Mindestens 275 Meter Abstand
Die im Regionalplan Rhein-Neckar noch als „Trasse mit unbestimmtem Verlauf“ eingestufte zweispurige Umgehung soll eine Länge von rund fünf Kilometer haben und etwa sieben Millionen Euro kosten. Die Anbindung bei Offenbach und Bellheim müsse noch geklärt werden. Aus Lärmschutzgründen sollen mindestens 100 Meter Abstand zu den Häusern eingehalten werden. Die Gerade zwischen Offenbach und Bellheim befinde sich bei vier der fünf Varianten mindestens 275 Meter von der Bebauung entfernt; bei Variante drei seien es im ungünstigsten Fall 200 Meter zu Ottersheim. Wohl nicht zuletzt aus diesem Grund hat sich die Gemeinde Ottersheim für die auch von der Verbandsgemeindeverwaltung favorisierte Variante zwei entschieden, die auch günstiger sein soll. Allerdings will man prüfen lassen, ob die Anbindung von Ottersheim aus Sicherheitsgründen nicht doch mittels eines Kreisels möglich ist, anstelle der geplanten Abbiegespur.
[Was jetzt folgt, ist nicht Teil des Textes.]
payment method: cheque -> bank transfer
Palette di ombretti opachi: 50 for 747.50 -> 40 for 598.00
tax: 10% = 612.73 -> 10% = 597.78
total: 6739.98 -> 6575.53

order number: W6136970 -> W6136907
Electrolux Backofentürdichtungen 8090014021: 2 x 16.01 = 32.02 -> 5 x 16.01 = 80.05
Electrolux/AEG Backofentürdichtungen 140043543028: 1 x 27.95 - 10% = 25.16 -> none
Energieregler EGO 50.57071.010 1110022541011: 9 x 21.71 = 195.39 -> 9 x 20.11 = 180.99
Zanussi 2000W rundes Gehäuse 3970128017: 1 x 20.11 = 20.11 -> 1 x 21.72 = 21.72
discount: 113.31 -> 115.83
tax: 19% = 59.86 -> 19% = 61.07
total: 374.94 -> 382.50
Zudem ist laut Sitzungsvorlage der Eingriff in schützenswerte Gebiete beim Schleidgraben, über den eine Brücke gebaut werden soll, am geringsten. Die Einmündung in das Gewerbegebiet Interpark Süd zwischen Ottersheim und Offenbach soll an die neue Straßenführung angepasst werden.
Weil wegen der Corona-Pandemie die geplante Ratssitzung ausgefallen ist, hat sich die Gemeinde Knittelsheim am 28. April in einem nicht förmlichen Beschluss wie auch Ottersheim für die Variante zwei ausgesprochen und ebenfalls eine aktuelle Verkehrszählung gefordert. Das teilte Ortsbürgermeister Ulrich Christmann (CDU) auf Anfrage mit.
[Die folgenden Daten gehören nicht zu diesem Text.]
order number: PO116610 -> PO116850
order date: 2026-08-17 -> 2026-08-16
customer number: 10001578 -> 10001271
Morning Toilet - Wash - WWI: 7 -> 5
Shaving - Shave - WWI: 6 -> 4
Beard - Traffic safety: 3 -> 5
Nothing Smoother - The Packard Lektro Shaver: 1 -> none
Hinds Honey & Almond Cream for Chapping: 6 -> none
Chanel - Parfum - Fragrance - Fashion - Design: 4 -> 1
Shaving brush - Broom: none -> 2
Kommentar: Erst der Wurm, dann das Virus
Ob die Bellheimer Südumgehung wie gewünscht und geplant verlängert wird, bleibt abzuwarten. Corona lässt grüßen.
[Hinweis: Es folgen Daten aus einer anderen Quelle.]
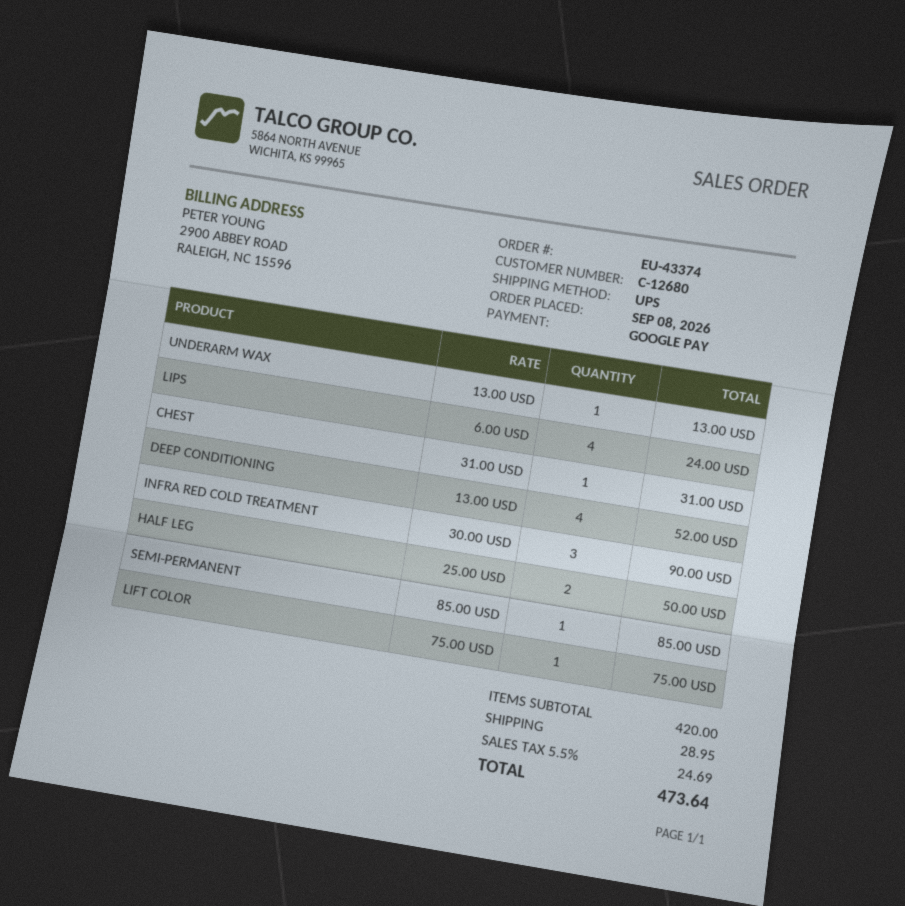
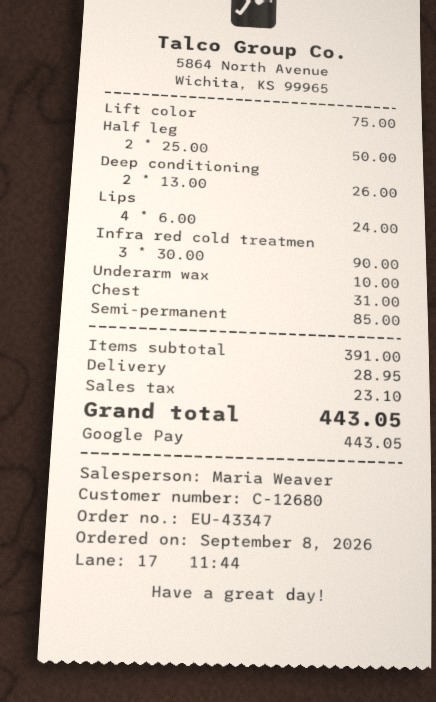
order number: EU-43374 -> EU-43347
UNDERARM WAX: 1 x 13.00 = 13.00 -> 1 x 10.00 = 10.00
DEEP CONDITIONING: 4 x 13.00 = 52.00 -> 2 x 13.00 = 26.00
subtotal: 420.00 -> 391.00
tax: 24.69 -> 23.10
total: 473.64 -> 443.05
In der Südumgehung steckt von Beginn an der Wurm drin. Debatten über Sinn und Unsinn, Effektivität und Ineffektivität einer Umgehung im Allgemeinen und der im Süden von Bellheim insbesondere erstreckten sich über Jahrzehnte. Doch als man hätte bauen können, wechselten in Mainz die Regierung und die Schwerpunktsetzung: Straßensanierung vor -neubau hieß es nun. Dann ein erneuter Regierungswechsel und der Straßenbau begann relativ schnell. Zwei Südpfälzer hatten da im Verkehrsministerium das Sagen, darunter ein Bellheimer. Kurz nach dem ersten Spatenstich für die neue Straße ein Wasserrohrbruch, der die Baustelle in einen Kanal verwandelte, aber angeblich nur für geringe Bauverzögerungen sorgte.
Die Pläne für die Verlängerung der Trasse entlang Knittelsheim und Ottersheim wurden derweil forciert. „Kätzle“ und „Bären“ konnten auf mehr Ruhe in ihren Dörfern hoffen. Doch nun könnte diese Hoffnung getrübt werden. Wieder droht Ungemach: Jetzt ist das Virus drin. Die weltweite Corona-Pandemie sorgt für Verdruss und beschert auch den öffentlichen Kassen in Deutschland noch nicht absehbare gigantische Ausgaben. Bleibt da noch genug Geld für die Verlängerung der Südumgehung? Oder dauert es wie in Bellheim nur länger?